**YOUR ASSIGNMENT:** All entries are to be copied verbatim, while the pictures stay out.

=====

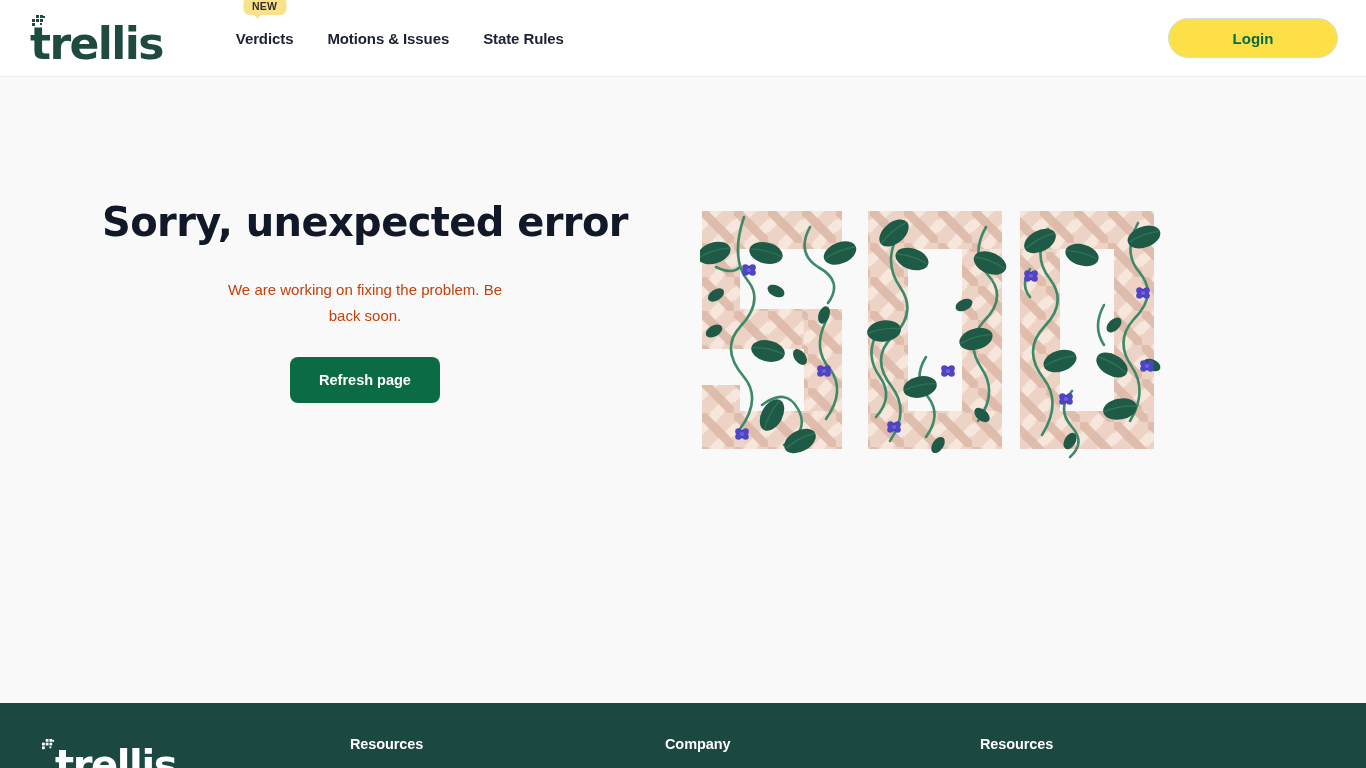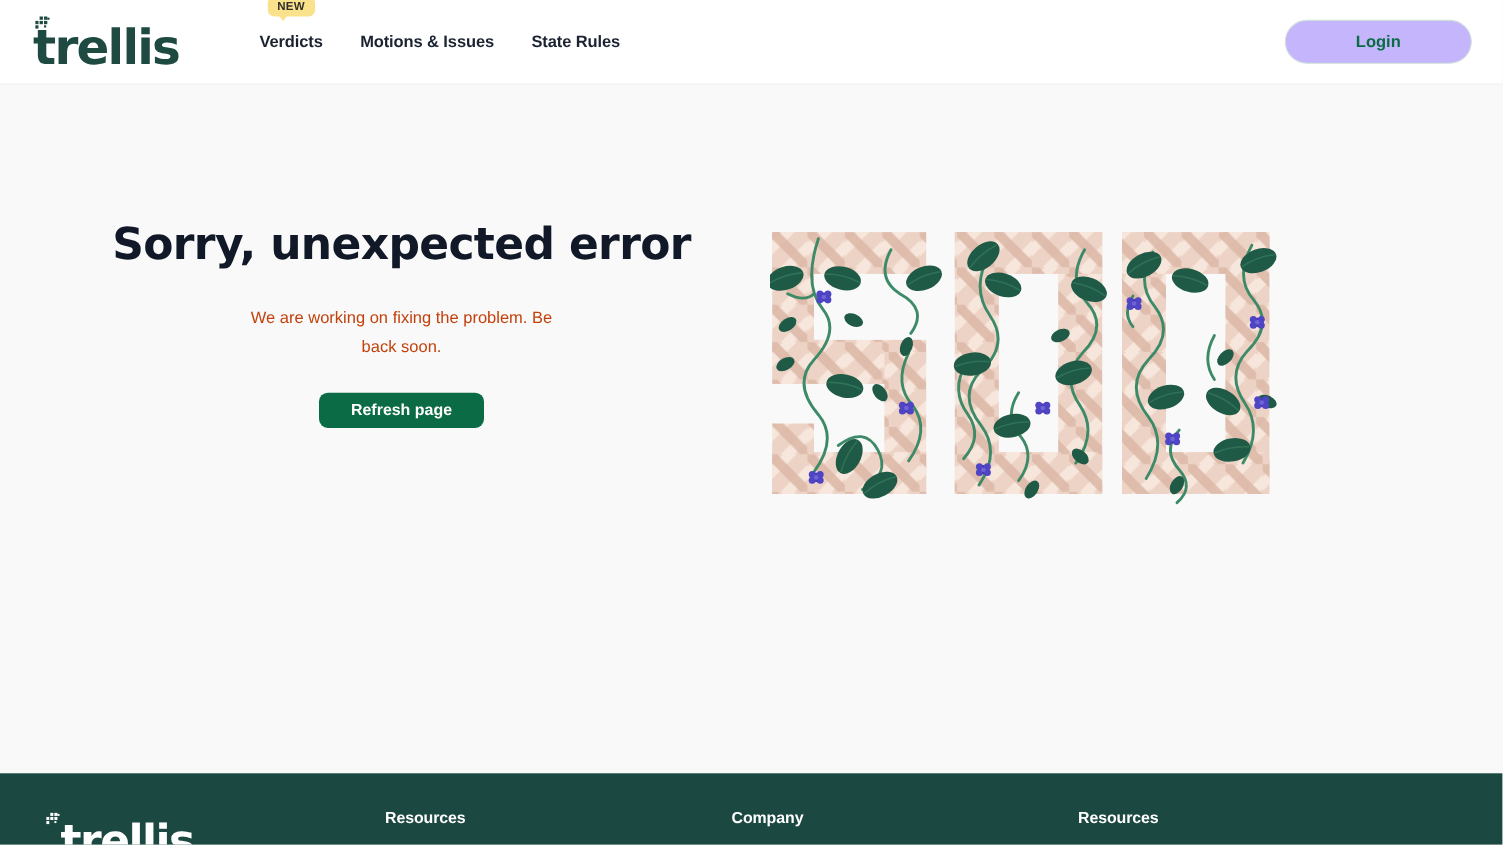--- a/index.html
+++ b/index.html
@@ -106,7 +106,7 @@
     height: 40px;
     border-radius: 20px;
     border: 1px solid #cfe0da;
-    background: #c4b5fd;
+    background: #fde047;
     color: #0a6b44;
     font-size: 15px;
     font-weight: 700;

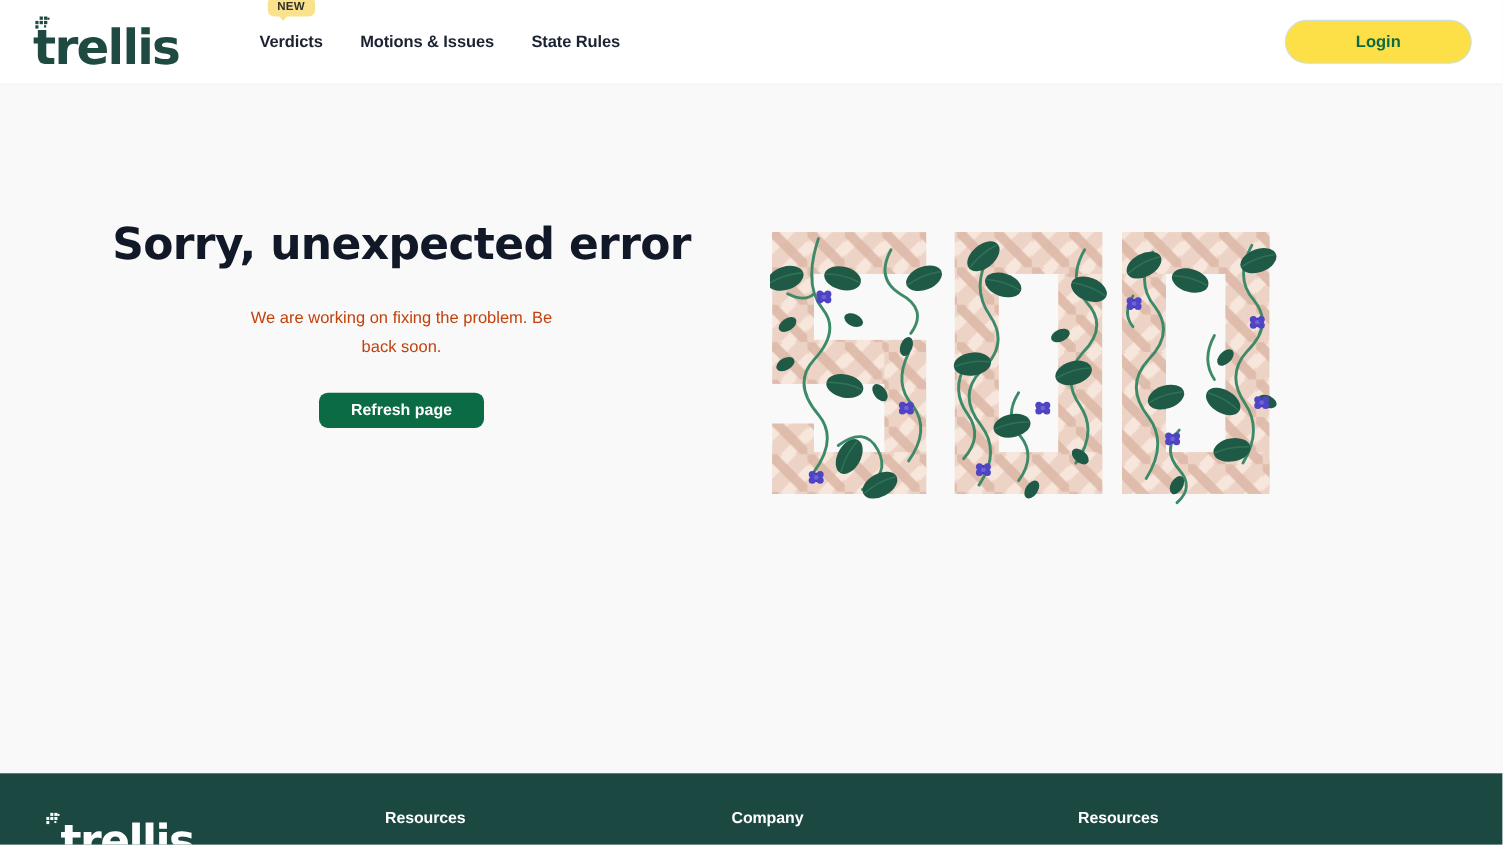--- a/index.html
+++ b/index.html
@@ -160,7 +160,7 @@
   .btn-refresh {
     margin-top: 28px;
     width: 150px;
-    height: 32px;
+    height: 46px;
     border: none;
     border-radius: 8px;
     background: #0a6b44;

=====

**WRITTEN ANSWER:**
--- a/index.html
+++ b/index.html
@@ -106,7 +106,7 @@
     height: 40px;
     border-radius: 20px;
     border: 1px solid #cfe0da;
-    background: #c4b5fd;
+    background: #fde047;
     color: #0a6b44;
     font-size: 15px;
     font-weight: 700;

--- a/index.html
+++ b/index.html
@@ -160,7 +160,7 @@
   .btn-refresh {
     margin-top: 28px;
     width: 150px;
-    height: 32px;
+    height: 46px;
     border: none;
     border-radius: 8px;
     background: #0a6b44;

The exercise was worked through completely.